There is a nontrivial algebraic relation between $x_1, \ldots, x_r, \alpha$ which involves $x_1$, namely $P$. The fact that $P$ involves $x_1$ is proved before we point out that $x_2, \ldots, x_r, \alpha$ are algebraically independent. (When you read the commit you have to remove the red lines.) OK?

Comment #760 by on

OK, I guess what I said wasn't good enough because for example, if $P = x_1 Q$ for some $Q$, then it wouldn't work. But we also know that $P$ is irreducible in the polynomial ring on $r + 1$ variables and then it is enough.

Actually the way I think about the situation of the proof is, as soon as we have found $P$ in $k[x_1, \ldots, x_r, T]$ a minimal polynomial for $\alpha$ over $k(x_1, \ldots, x_r)$, then I think of the irreducible hypersurface and I replace $k(x_1, \ldots, x_r, \alpha)$ by the function field of $V$. Then after we show that $\partial P(y_1, \ldots, y_{r + 1}) / \partial y_1$ is nonzero, I think of that as saying that the projection $V \to \mathbf{A}^r$ gotten by forgetting the first variable, is generically \'etale, i.e., that the function field extension $k(V) \supset k(\mathbf{A}^r)$ is (finite) separable. So certainly, as soon as you agree that at least one variable occurs in a term of $P$ with an exponent not divisible by $p$, then I am completely sure that the proof is correct.

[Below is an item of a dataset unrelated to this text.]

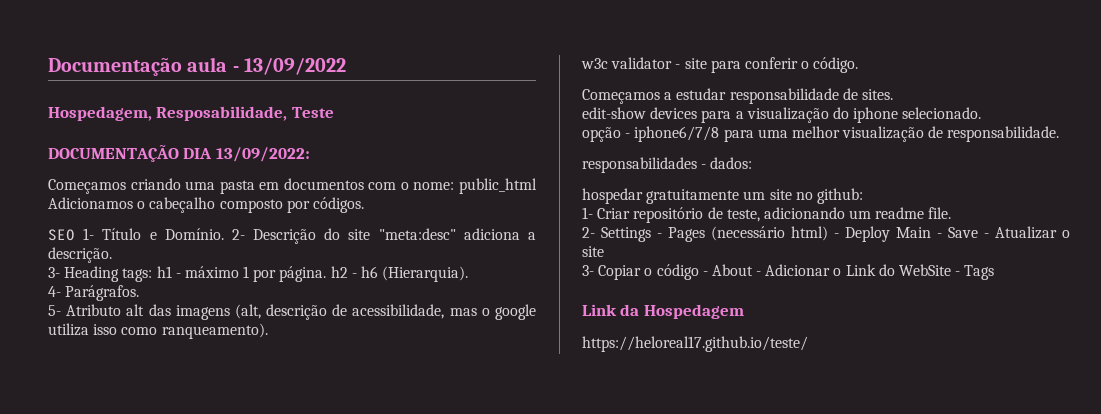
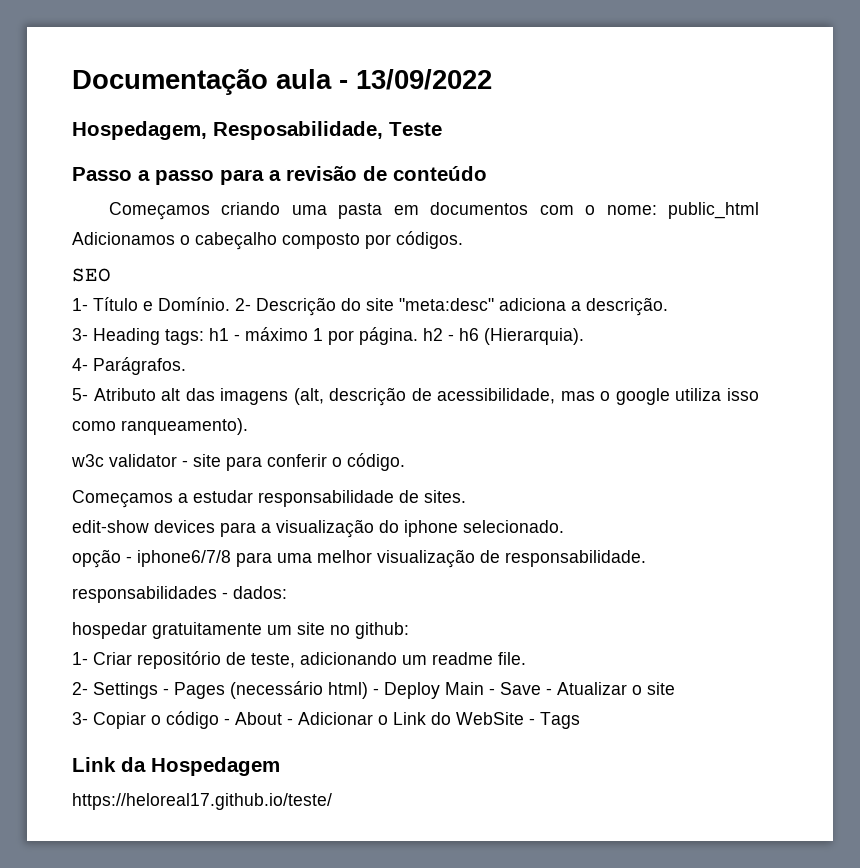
[48,145,310,162] DOCUMENTAÇÃO DIA 13/09/2022: -> [72,166,487,185] Passo a passo para a revisão de conteúdo
(75, 235) none -> (111, 275) //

The problem is that we also need to keep the proof readable, understandable, etc. A good way to do this would probably be to have a discussion of the relationship between multivariable polynomials and (nonalgebraic) field extensions and then to refer to that. I encourage you to write your own and submit it! Thanks.

Comment #761 by on

The displayed equation should be

Comment #763 by on

Another thing we need is a statement and proof of Gauss's lemma, maybe somewhere in the chapter on fields?

Comment #764 by Keenan Kidwell on

Yes! I understand now. The whole point is that the derivative in $x_1$ is non-zero, so $x_1$ shows up, and we can write $P(x_1,\ldots,x_r,T)=x_1^dg(x_2,\ldots,x_r,T)+h(x_1,\ldots,x_r,T)$ with $h$ of degree less than $d$ in $x_1$, $d>0$. Written this way, it's then obvious that $P(X,x_1,\ldots,x_r,\alpha)\neq 0$ (as a polynomial in $k(x_2,\ldots,x_r,\alpha)[X]$). I don't know why this kind of thing confuses me so much. Thank you for explaining it!

Comment #765 by on

OK, yes, that is a good way to see it. I really appreciate reporting back here. Thanks!

Comment #5562 by DatPham on

I don't understand why $x_1$ is algebraic over $k(x_2,\ldots,x_r,\alpha)$. I know that $x_1$ is a root of the polynomial $P(X,x_2,\ldots,x_n,\alpha)\in k(x_2,\ldots,x_r,\alpha)[X]$. But how do we know this polynomial is nonzero? If we write $P(x_1,\ldots,x_n,T)=X_1^dg(x_2,\ldots,x_n,T)+h(x_1,x_2,\ldots,x_n,T)$ for $d>0$, $g(x_2,\ldots,x_n,T)\ne 0$ and $h(x_1,x_2,\ldots,x_n,T)$ of degree $, then it might happen that $g(x_2,\ldots,x_n,\alpha)=0$.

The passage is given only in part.